Les projectiles se nomment ATACMS, pour «Army Tactical Missile System», sont d'une précision démoniaque et, surtout, sont capables d'une portée de 300 kilomètres environ.
Ils peuvent être tirés par les fameux M270 et M142 Himars, ces «High Mobility Artillery Rocket Systems» envoyés par les États-Unis et une poignée de pays alliés et qui ont contribué au renversement du rapport de force entre Kiev et Moscou dans la guerre d'invasion initiée par la seconde contre la première.
Ça, c'est pour la théorie. Car le Wall Street Journal a récemment révélé que les 20 précieux engins envoyés par les États-Unis en Ukraine depuis juin avaient, auparavant, été volontairement modifiés, bridés par voie matérielle et logicielle. Le but?
Qu'ils ne soient justement pas capables de tirer ces ATACMS à longue portée, projectiles «ultimes» qui pourtant seraient d'une aide précieuse dans la lutte de Kiev pour récupérer les territoires qu'elle clame légitimement comme siens. Imposée par des modifications dont nous n'avons pas le détail, l'incapacité tient pour des projectiles américains ou d'autres que l'Ukraine aurait pu acquérir auprès d'autres nations, voire construire elle-même.
Les Himars envoyés par Washington, qui par ailleurs redouble voire retriple d'efforts dans son soutien militaire à l'Ukraine, restent de redoutables machines, capables d'envoyer des missiles de grande précision sur des cibles à 70 kilomètres de distance (notamment les GMLRS de Lockheed Martin), donc notamment de placer les lignes arrières et la logistique russes en plein chaos.
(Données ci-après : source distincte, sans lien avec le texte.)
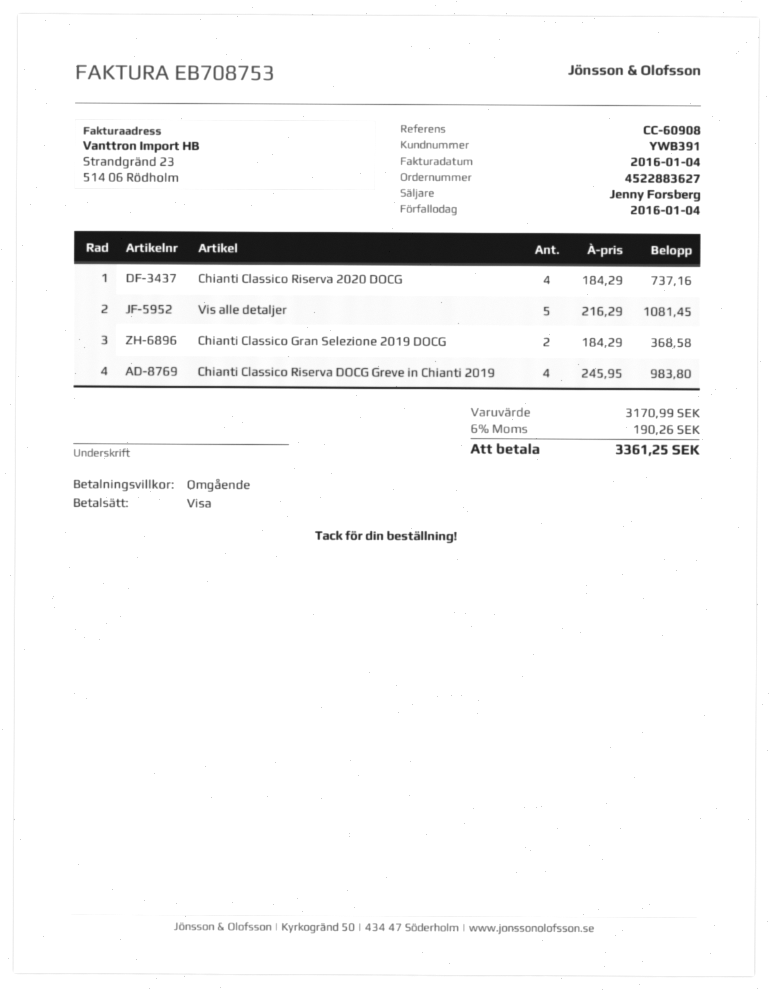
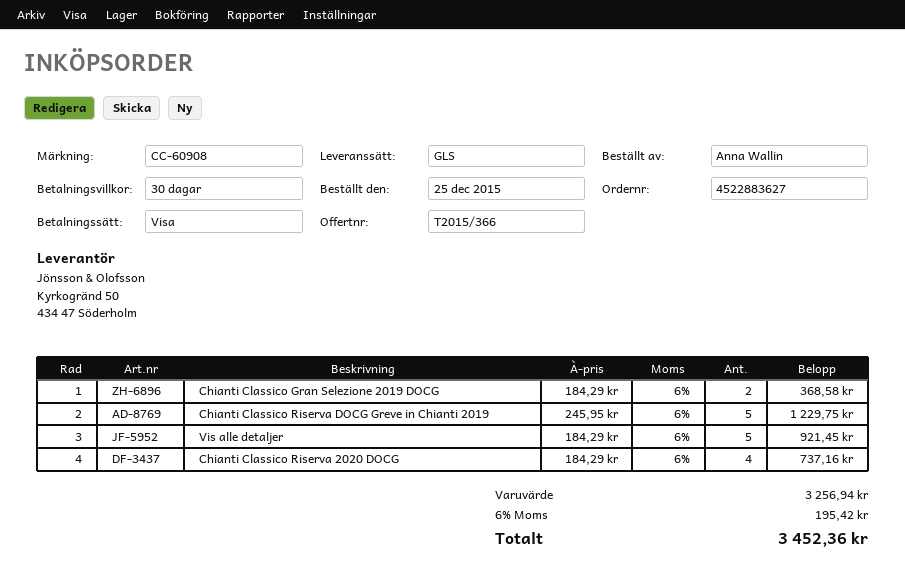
payment terms: on receipt -> 30 days
Vis alle detaljer: 5 x 216.29 = 1081.45 -> 5 x 184.29 = 921.45
Chianti Classico Riserva DOCG Greve in Chianti 2019: 4 x 245.95 = 983.80 -> 5 x 245.95 = 1229.75
subtotal: 3170.99 -> 3256.94
tax: 6% = 190.26 -> 6% = 195.42
total: 3361.25 -> 3452.36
Elles seraient néanmoins privées d'une capacité pourtant redoutable pour des raisons politiques: l'administration Biden, qui de toute façon rechignait à envoyer des ATACMS en Ukraine, craint que ce soit une ligne rouge ultime à ne pas dépasser pour que la Russie ne se lance pas dans «l'escalade».
L'escalade? Il est pourtant difficile d'imaginer de grimper plus haut dans l'horreur et les représailles plus violentes qu'avec les continuelles volées de missiles sur les infrastructures électriques et les cibles civiles d'en face.
Mais le Kremlin a plusieurs fois publiquement prévenu que l'envoi d'armes à trop longue portée seraient insupportable pour elle, et Poutine comme son cercle proche n'ont eu de cesse d'agiter le chiffon rouge de l'arme nucléaire, notamment tactique, pour faire réfléchir Washington à deux fois.
Comme le rappelle le WSJ, la porte-parole russe des Affaires étrangères, Maria Zakharova, expliquait en septembre que:
Difficile de faire menace plus claire. Le journal américain explique également que ces Himars ont été envoyés à Kiev après une promesse formelle de Volodymyr Zelensky et de son État-major de ne pas les utiliser pour frapper des cibles situées en territoire russe -une promesse jusqu'ici tenue.
Du moins tenue avec du matériel américain: comme l'ont encore prouvé les récentes et spectaculaires attaques de drones sur des aérodromes militaires stratégiques placés loin derrière la frontière avec le voisin agresseur, Kiev n'hésitera pas à taper partout où elle le pourra afin de gripper la machine de guerre russe qui, elle, ne montre aucun signe de restriction.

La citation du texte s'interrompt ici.